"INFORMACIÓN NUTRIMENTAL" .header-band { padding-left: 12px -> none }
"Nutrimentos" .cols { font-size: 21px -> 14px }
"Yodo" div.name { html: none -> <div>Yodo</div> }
*****
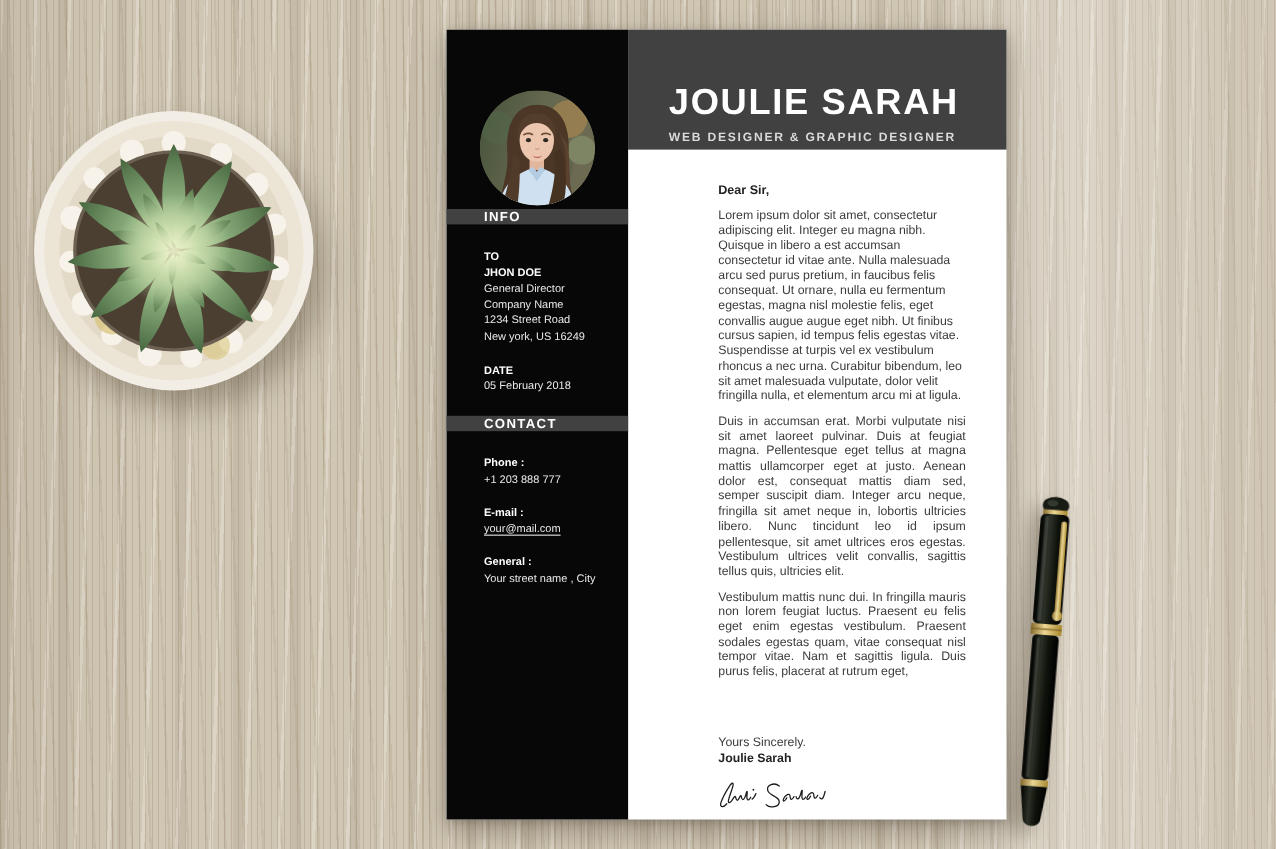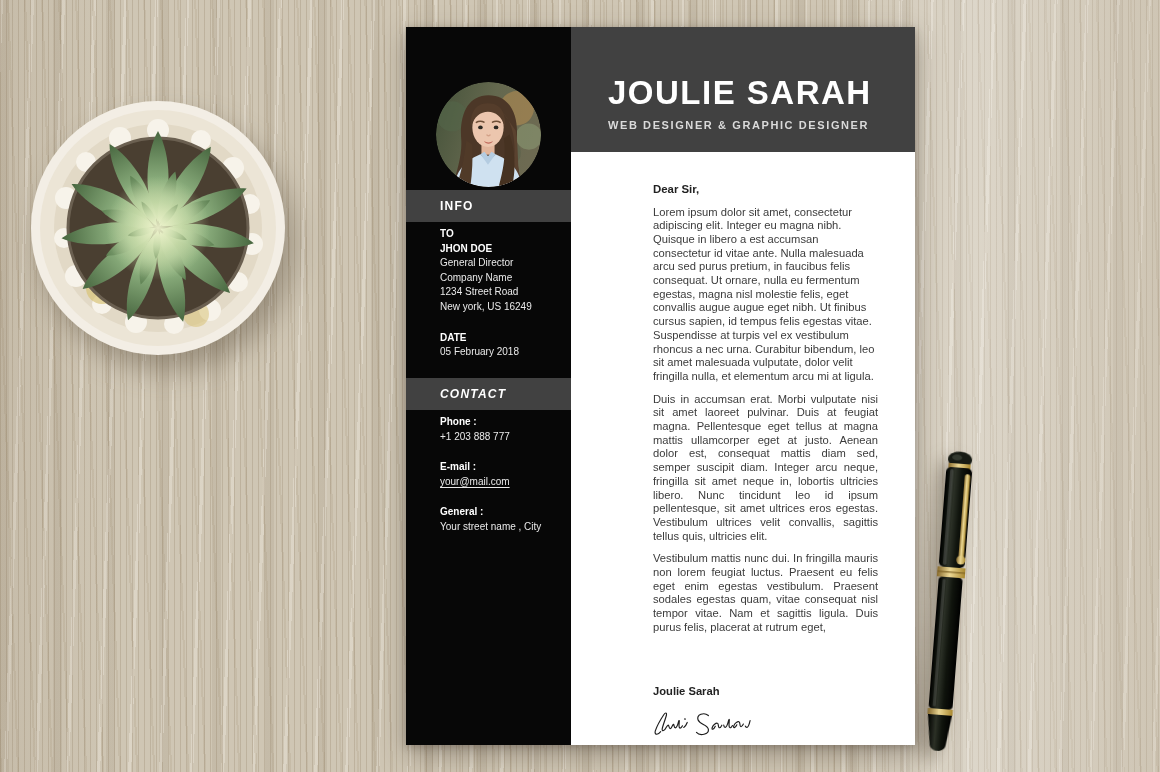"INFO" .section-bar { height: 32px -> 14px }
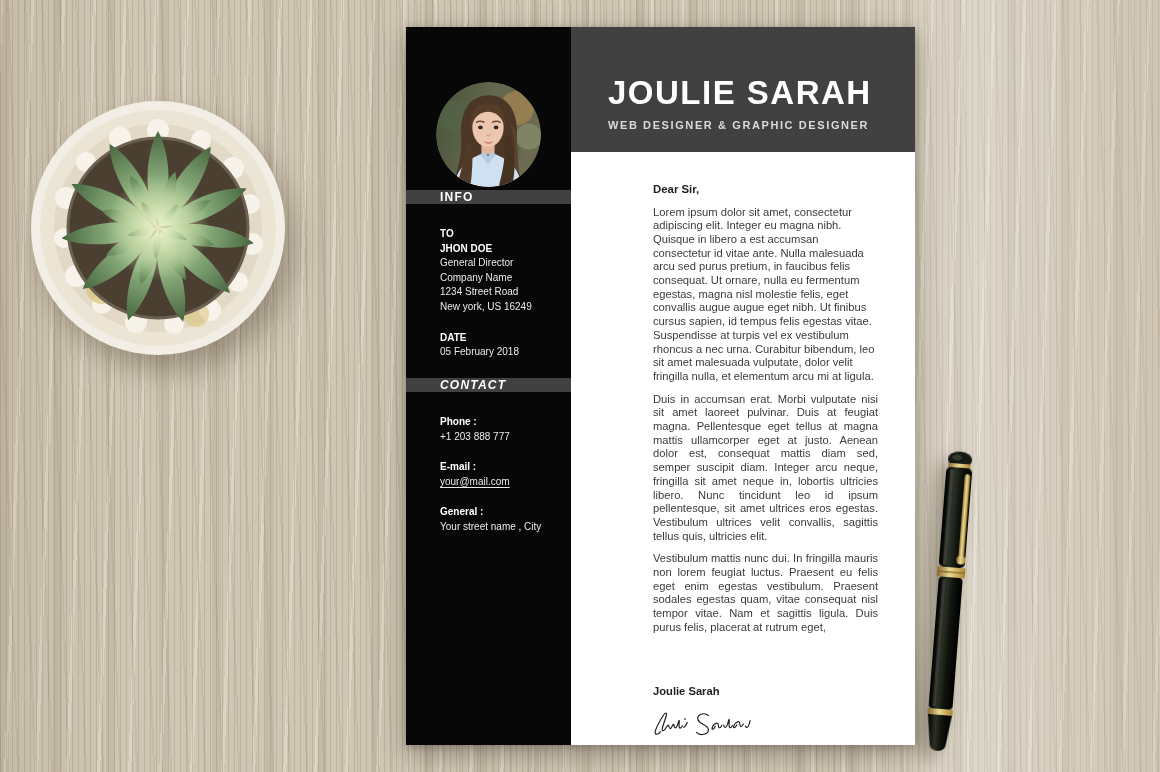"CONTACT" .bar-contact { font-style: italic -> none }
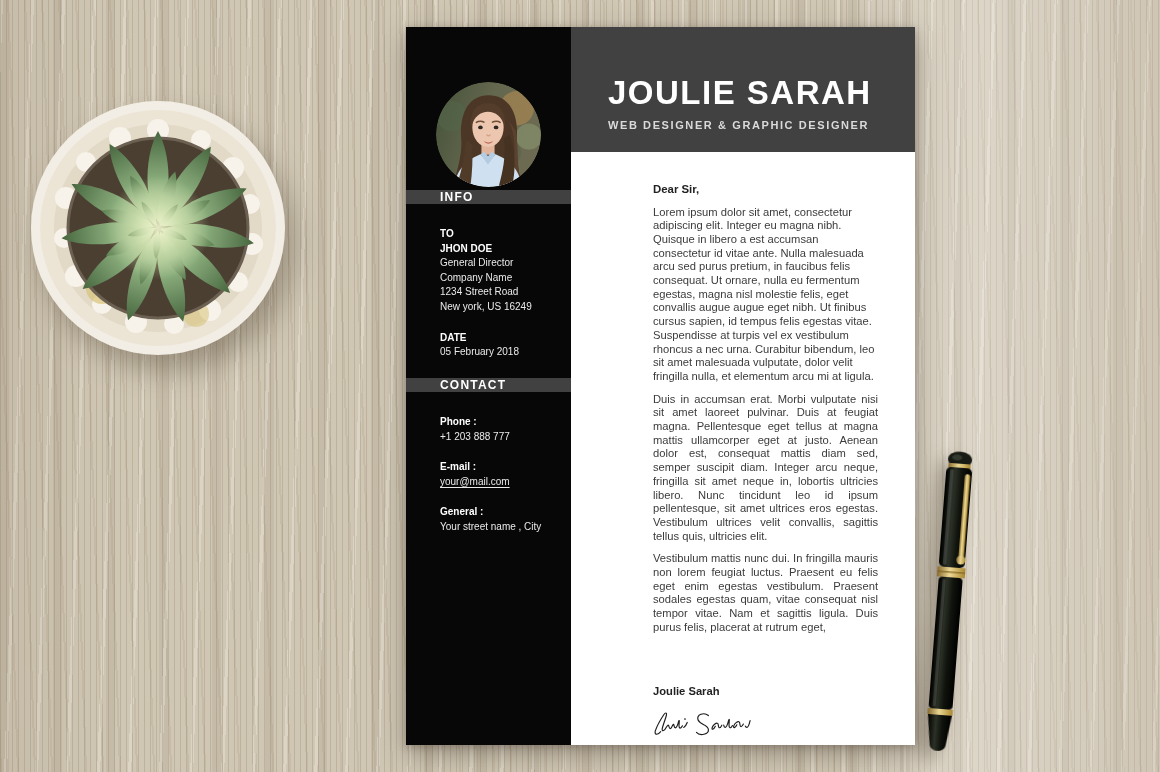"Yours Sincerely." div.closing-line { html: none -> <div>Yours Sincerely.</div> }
*****
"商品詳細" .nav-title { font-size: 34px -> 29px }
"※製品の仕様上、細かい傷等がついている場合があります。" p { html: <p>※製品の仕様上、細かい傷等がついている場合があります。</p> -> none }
*****
Within the listing above, the range opens at the line with "padding-left: 12px ->" and closes at the line with "none -> <div>Yodo</div>". Reproduce exactly the lines of that range, including both ends.

EXERCISE OUTPUT
"INFORMACIÓN NUTRIMENTAL" .header-band { padding-left: 12px -> none }
"Nutrimentos" .cols { font-size: 21px -> 14px }
"Yodo" div.name { html: none -> <div>Yodo</div> }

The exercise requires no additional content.